§ Goal of the exercise: Beginning at the line containing "<td>67 to 40 inches</td>" and continuing to the end of the records below, give each line again exactly as it stands, and only those lines.

§ Data for this exercise:
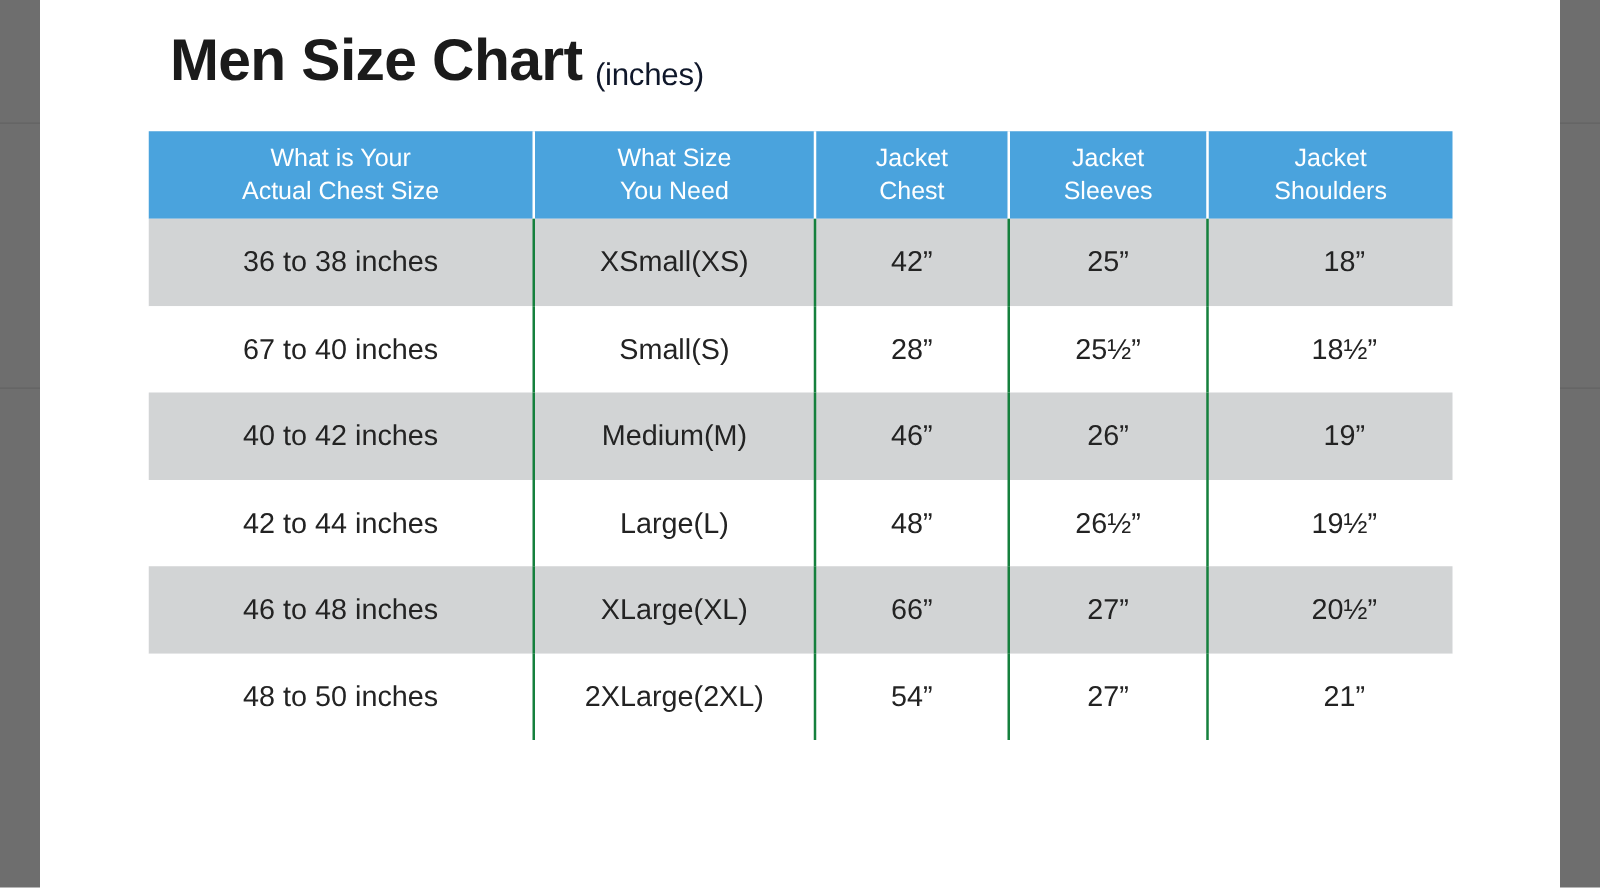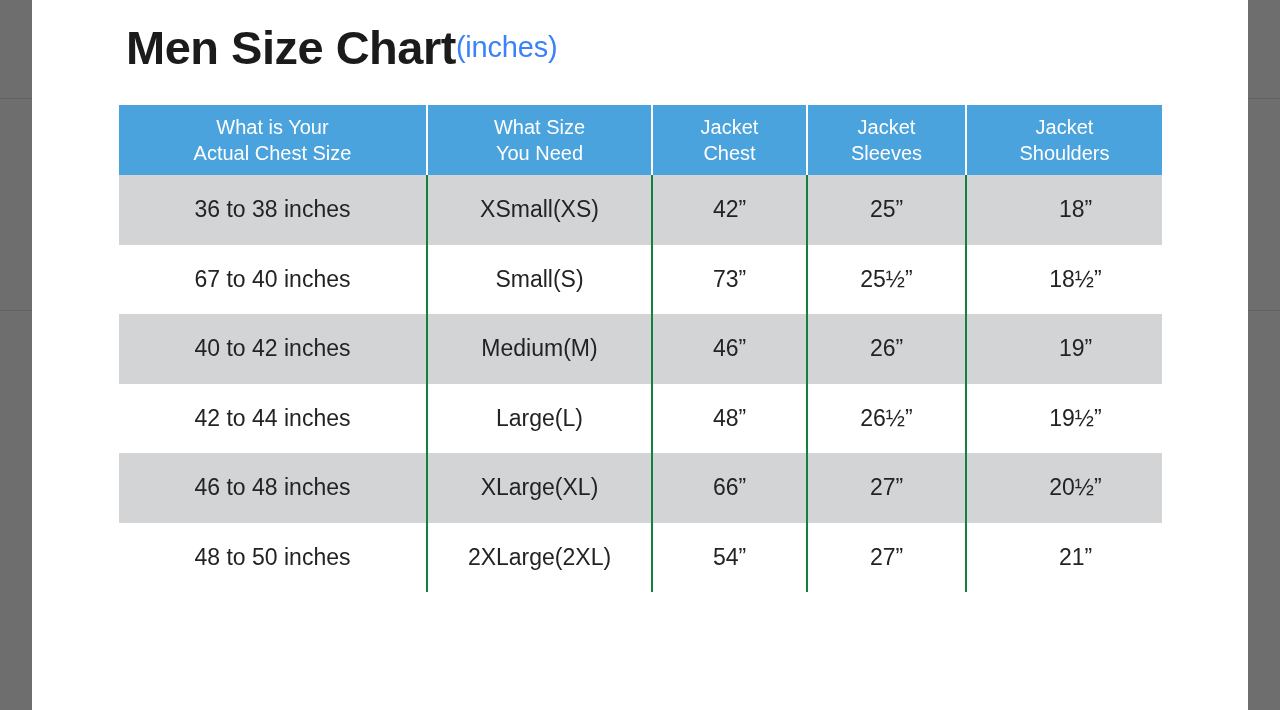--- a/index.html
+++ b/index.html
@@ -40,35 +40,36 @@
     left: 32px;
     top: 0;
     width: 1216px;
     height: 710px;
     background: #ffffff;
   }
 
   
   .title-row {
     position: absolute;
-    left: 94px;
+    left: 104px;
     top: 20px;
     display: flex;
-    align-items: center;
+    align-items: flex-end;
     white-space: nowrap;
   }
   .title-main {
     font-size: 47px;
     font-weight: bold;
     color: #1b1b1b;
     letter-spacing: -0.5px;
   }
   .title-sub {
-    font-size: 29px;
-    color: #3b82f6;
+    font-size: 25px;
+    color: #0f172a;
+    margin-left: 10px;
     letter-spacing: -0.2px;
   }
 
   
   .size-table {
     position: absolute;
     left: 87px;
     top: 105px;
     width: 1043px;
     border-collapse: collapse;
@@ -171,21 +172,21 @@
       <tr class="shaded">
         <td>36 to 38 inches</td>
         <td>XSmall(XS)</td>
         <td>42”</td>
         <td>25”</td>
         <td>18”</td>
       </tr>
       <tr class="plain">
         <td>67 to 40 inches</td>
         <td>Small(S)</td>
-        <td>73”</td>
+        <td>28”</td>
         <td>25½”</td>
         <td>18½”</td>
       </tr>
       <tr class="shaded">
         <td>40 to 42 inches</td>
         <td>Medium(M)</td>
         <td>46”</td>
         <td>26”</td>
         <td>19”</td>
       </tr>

§ Answer area:
         <td>67 to 40 inches</td>
         <td>Small(S)</td>
-        <td>73”</td>
+        <td>28”</td>
         <td>25½”</td>
         <td>18½”</td>
       </tr>
       <tr class="shaded">
         <td>40 to 42 inches</td>
         <td>Medium(M)</td>
         <td>46”</td>
         <td>26”</td>
         <td>19”</td>
       </tr>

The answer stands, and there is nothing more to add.